### Directions for this task
Throughout the material below, count the lines that include the string "infinity", then report only the resulting number.

### Exercise material

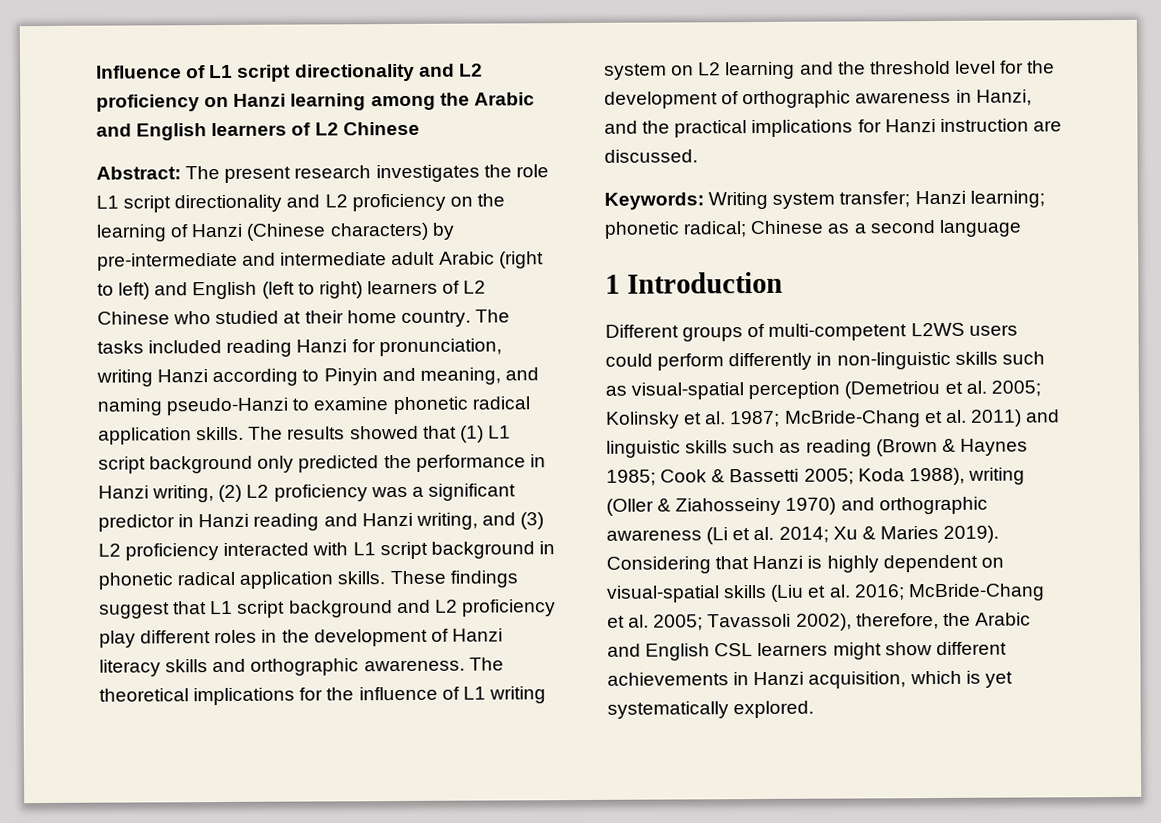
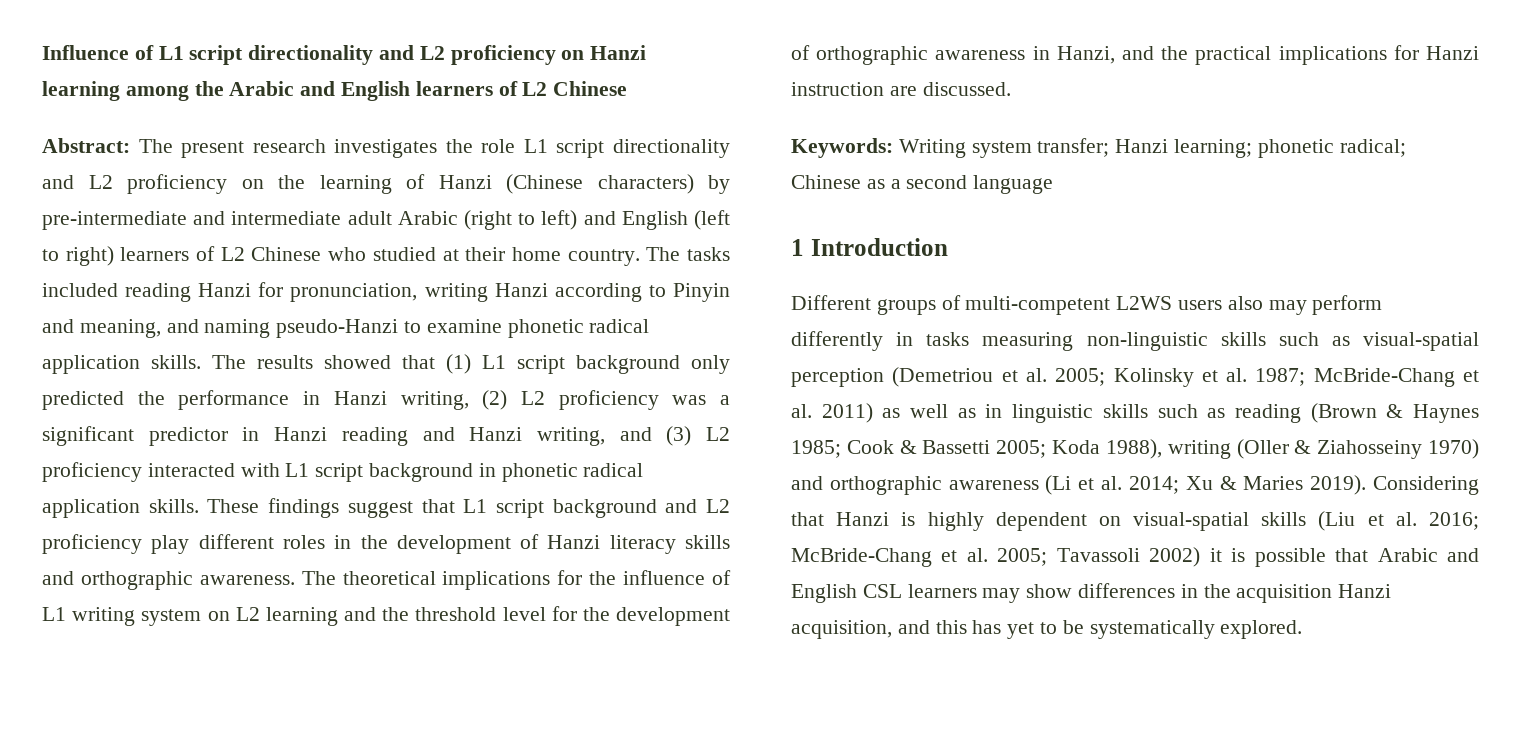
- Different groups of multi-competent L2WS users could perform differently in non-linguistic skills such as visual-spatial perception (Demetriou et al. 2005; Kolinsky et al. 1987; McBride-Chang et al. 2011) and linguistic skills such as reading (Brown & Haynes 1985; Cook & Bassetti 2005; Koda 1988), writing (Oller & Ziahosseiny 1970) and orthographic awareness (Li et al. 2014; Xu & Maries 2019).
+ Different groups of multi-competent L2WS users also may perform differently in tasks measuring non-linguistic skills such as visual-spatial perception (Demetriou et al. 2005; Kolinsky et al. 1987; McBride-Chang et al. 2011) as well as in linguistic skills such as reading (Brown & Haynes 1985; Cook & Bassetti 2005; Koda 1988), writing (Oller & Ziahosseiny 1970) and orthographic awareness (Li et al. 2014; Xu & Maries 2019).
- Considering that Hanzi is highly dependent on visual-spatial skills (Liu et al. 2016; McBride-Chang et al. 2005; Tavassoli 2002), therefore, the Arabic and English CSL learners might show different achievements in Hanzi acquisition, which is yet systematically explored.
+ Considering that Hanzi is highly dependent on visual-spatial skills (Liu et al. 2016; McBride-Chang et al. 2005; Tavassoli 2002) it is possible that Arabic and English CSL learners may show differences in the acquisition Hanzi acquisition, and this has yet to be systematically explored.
==
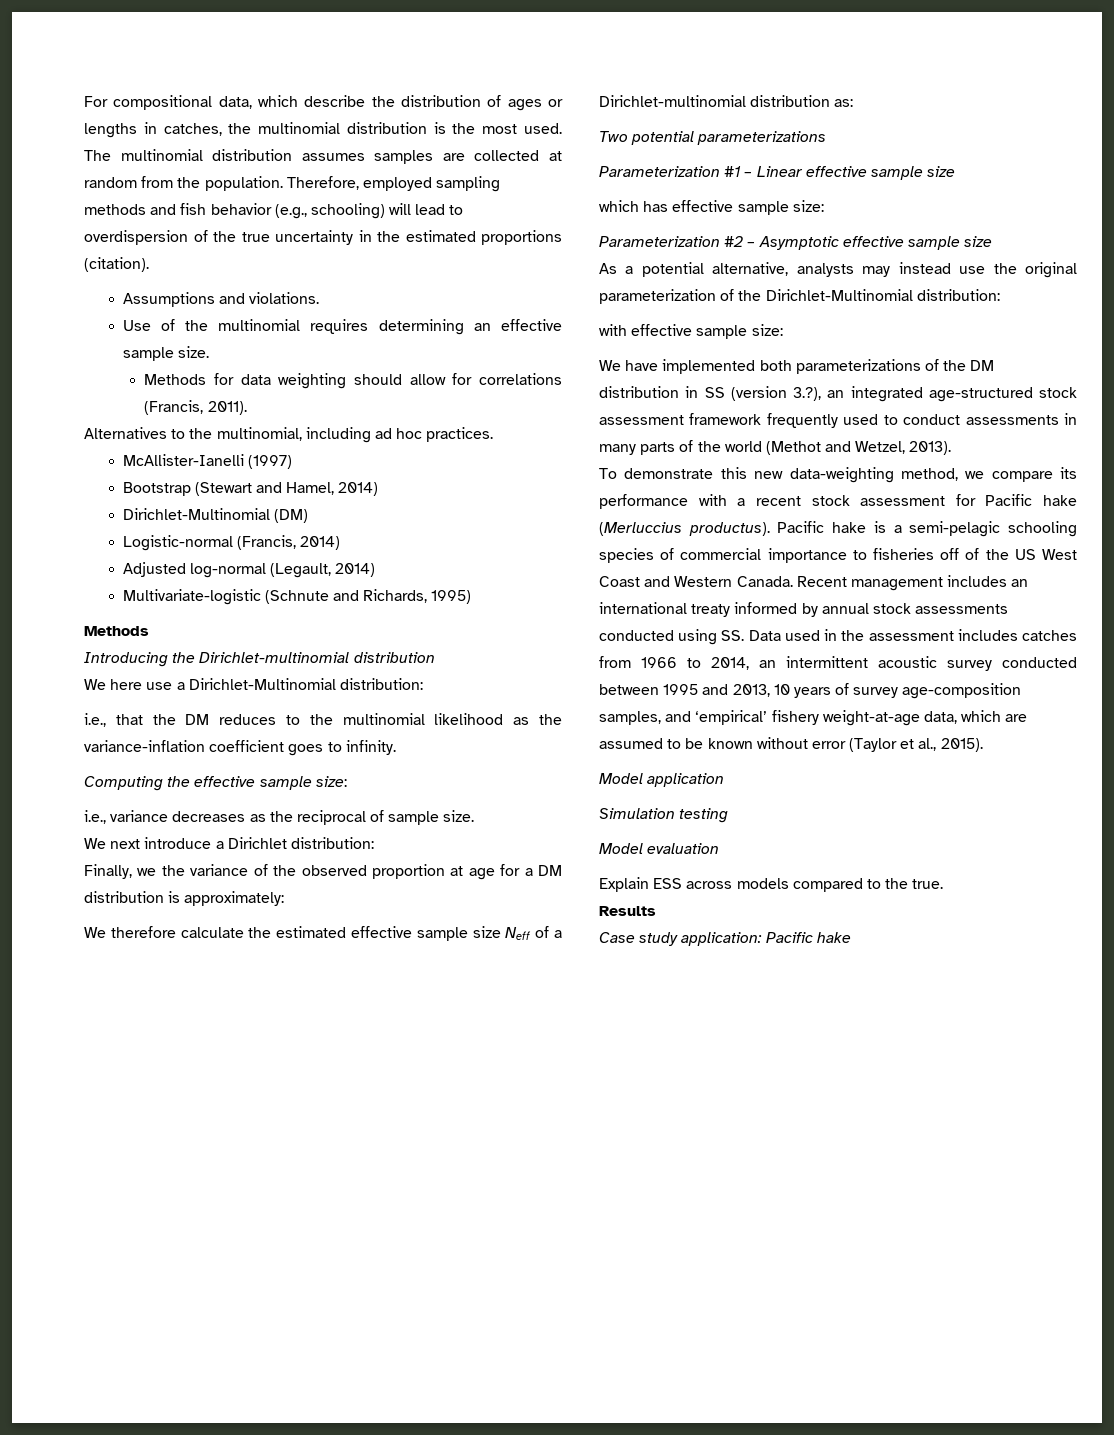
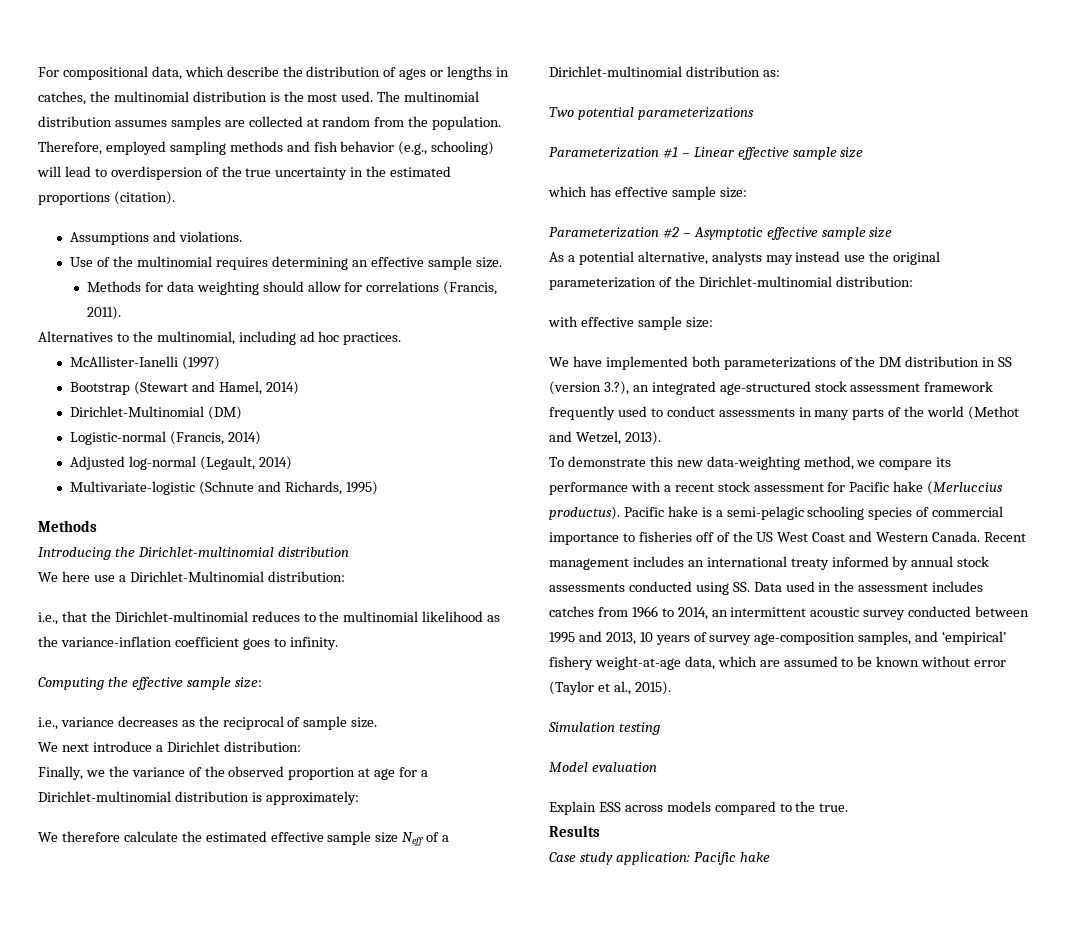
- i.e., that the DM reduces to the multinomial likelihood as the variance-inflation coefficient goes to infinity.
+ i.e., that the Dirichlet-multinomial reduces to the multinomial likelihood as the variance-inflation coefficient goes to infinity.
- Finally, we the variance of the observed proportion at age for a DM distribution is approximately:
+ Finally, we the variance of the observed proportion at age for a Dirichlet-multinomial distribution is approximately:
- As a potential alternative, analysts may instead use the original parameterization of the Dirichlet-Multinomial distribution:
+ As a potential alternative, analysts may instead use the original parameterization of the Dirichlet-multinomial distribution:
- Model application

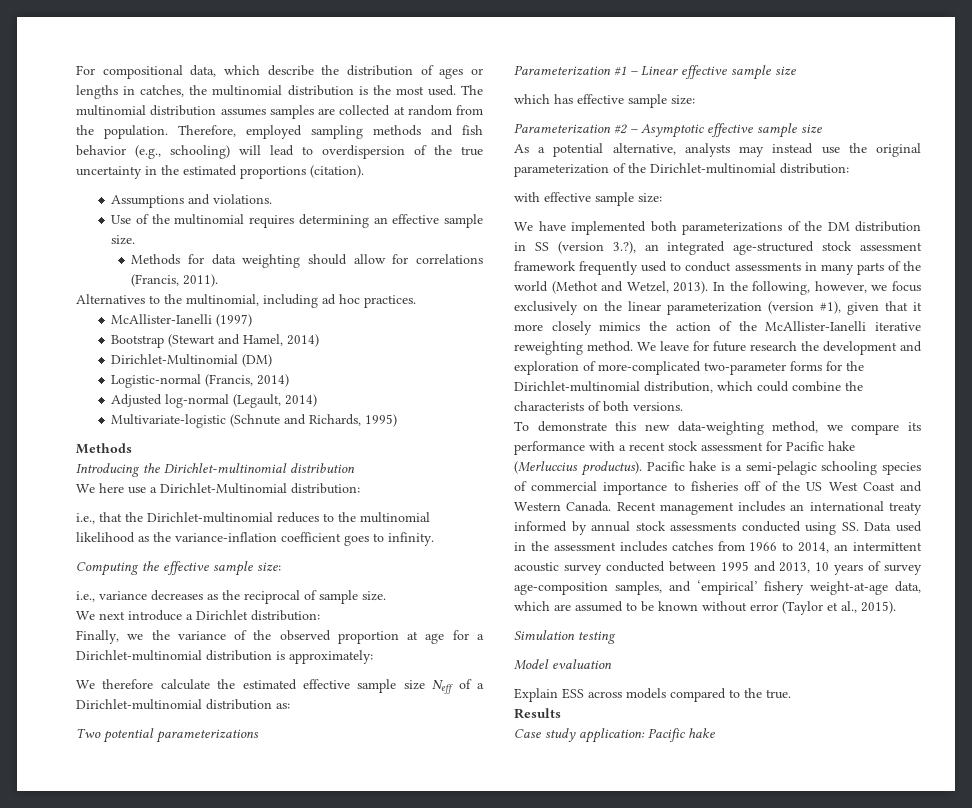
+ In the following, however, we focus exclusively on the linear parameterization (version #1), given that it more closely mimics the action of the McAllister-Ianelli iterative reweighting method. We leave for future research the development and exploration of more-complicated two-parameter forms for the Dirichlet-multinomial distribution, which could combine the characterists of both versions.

### Exercise solution
2